There are many methods of inserting a contact lens and every wearer will find a method that feels comfortable to them. The recommended method involves you looking at your eye directly in the mirror. With your non-dominant hand (ie if you are right-handed, the non-dominant hand is the left hand), hold your top lid up by the eyelashes against your brow bone. Hold down your bottom lid with the middle finger of your dominant hand. This will align the contact lens on your index finger of your dominant hand with the eye’s surface. Keeping your gaze steady looking into the mirror, place the contact lens directly on the coloured part of the eye’s surface (the cornea).
Once the lens has made contact with the ocular surface, take the index finger away. The lens should stay on the eye’s surface. To ensure the lens doesn’t easily blink out, maintain hold of the top lid against the brow bone. Then centre the contact lens on the cornea by nudging the lens upwards using the lower lid. This will also push out any air bubbles which may be present. Once the lens appears centred, slowly release the top lid and allow it to blink over the contact lens. Keep blinking for a couple of seconds to enable the lens to settle.
Wash and dry your hands as previously mentioned. Looking at your eye in the mirror, ensure your lens is properly centred on your eye before removing. If you cannot see the lens edge around the coloured part of the eye, cover over the alternate eye and see if the vision is clear. If it is, your lens is on eye and centred.

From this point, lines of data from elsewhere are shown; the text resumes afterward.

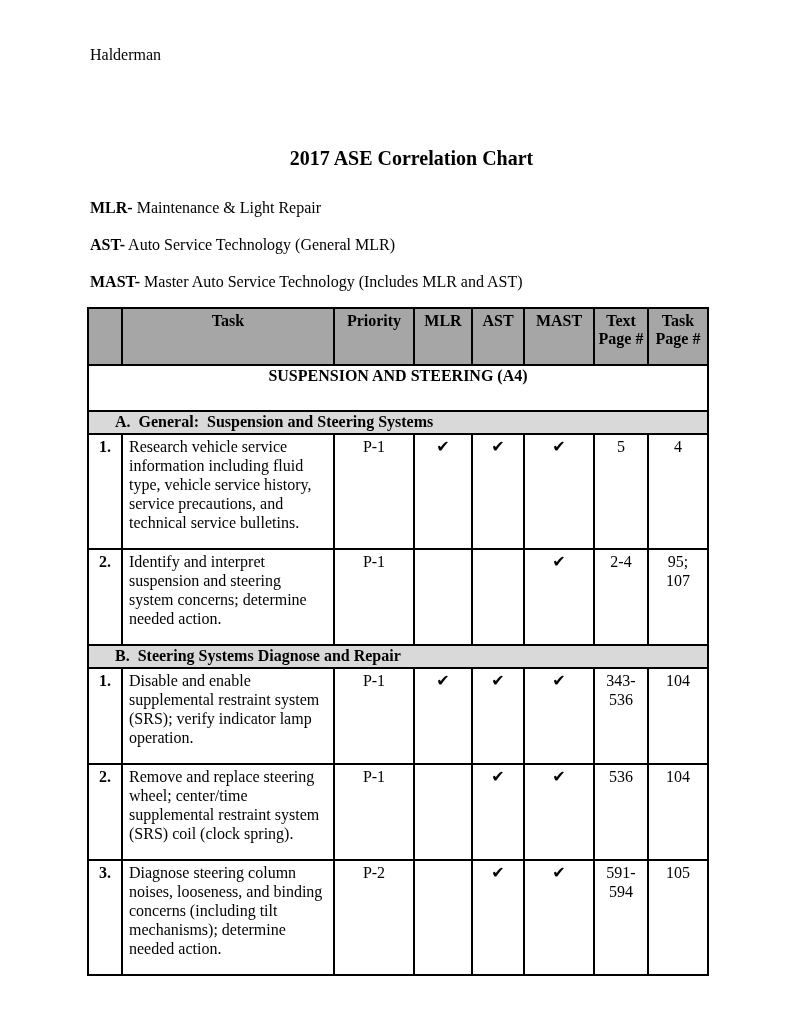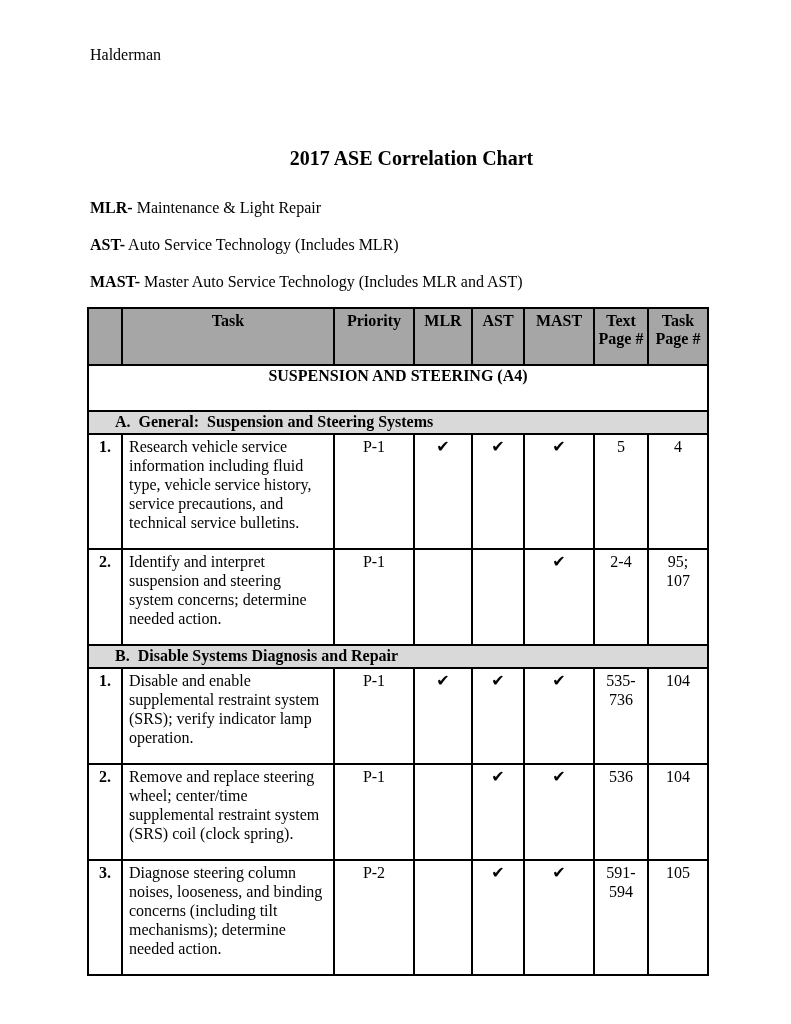"Auto Service Technology (Includes MLR)" span { text: Includes -> General }
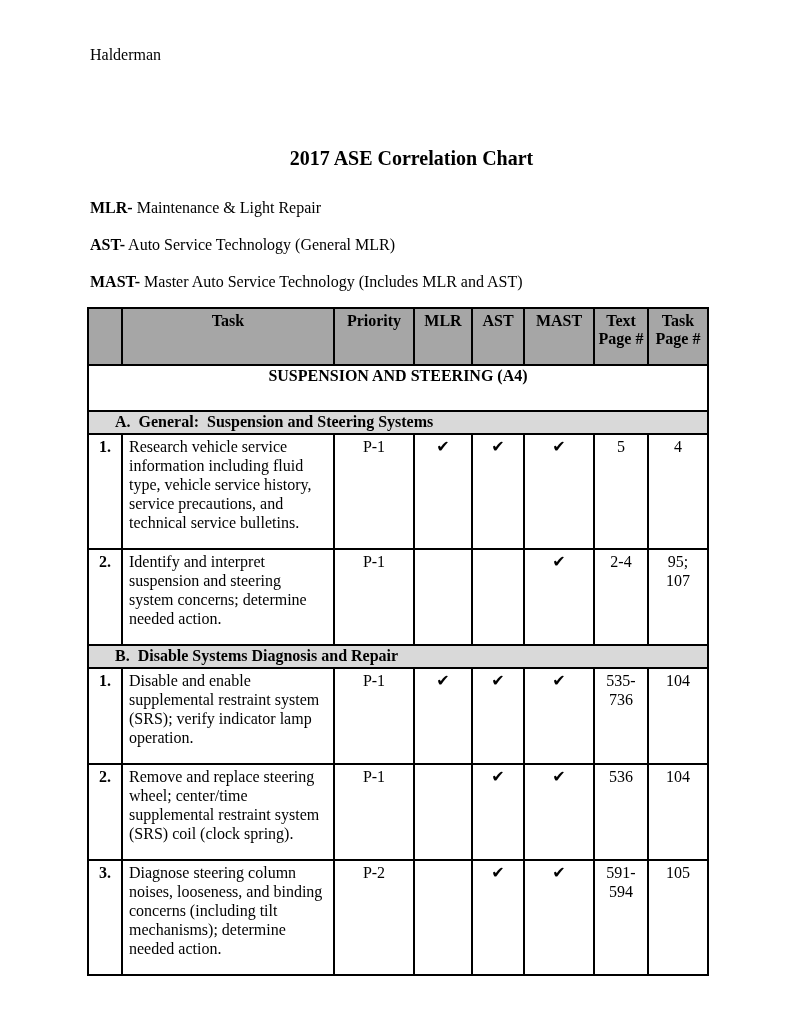"B. Disable Systems Diagnosis and" td { text: Disable Systems Diagnosis -> Steering Systems Diagnose }
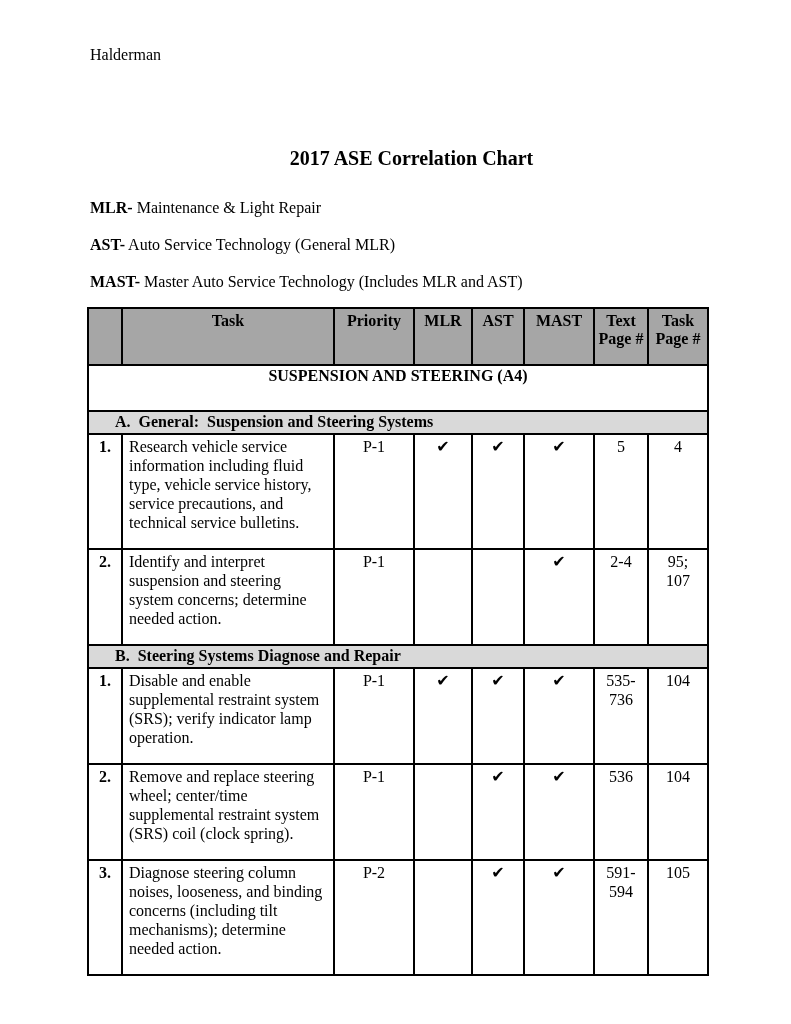"535-736" td.c-page { text: 535-736 -> 343-536 }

Again, hold your top lid by the eyelashes against your brow bone with your non-dominant hand. With your dominant hand, use your middle finger to pull down the lower lid. Then, using the index finger and thumb of your dominant hand, gently squeeze the lens between these two fingers and remove from the coloured part of the eye. Avoid using your fingernails. Ensure that you look at your eye in the mirror whilst removing the lens to keep your eye steady. Repeat for the other lens.
Daily disposable contact lenses are the most convenient lenses available and do not require much care and maintenance. Select a new blister every day from the packets provided (most daily lenses are supplied in either packs of 30 or 90 contacts). Peel back the foil and remove the contact lens. Depending on the wearer, some may insert the lens straight from the blister pack. Others may choose to wet the lens with either multipurpose solution or a contact-lens lubricating drop before insertion. This may aid the lens in initial comfort and dry out less through the day. Dispose of the lenses at the end of the day after removal.
All contact lenses are designed to be compatible with your eyes, and you should have trouble free wear, however there is a small risk of infection with all contact lens wear. This can include serious complications like corneal ulcers, which can leave permanent scarring and blurred vision. Current research indicates the risk of a serious eye infection with daily disposables is approx 1 in 5000. If any signs of problems or symptoms occur, take the lenses out immediately, examine the lens for any splits or defects, and seek our professional advice as soon as is practical.
Never continue to wear a lens that is sore or uncomfortable for any length of time. Remember: IF IN DOUBT, TAKE IT OUT!
Always wear your lenses to your contact lens follow up visits UNLESS you have been suffering with significant sore eyes. Try to insert your lenses at least two hours before the appointment so we can evaluate the lens fitting accurately and also assess for any adverse eye reactions. If you were unable to wear the lenses on the day of your appointment because you were too busy, it is better to rebook for another day so comprehensive evaluation can be performed.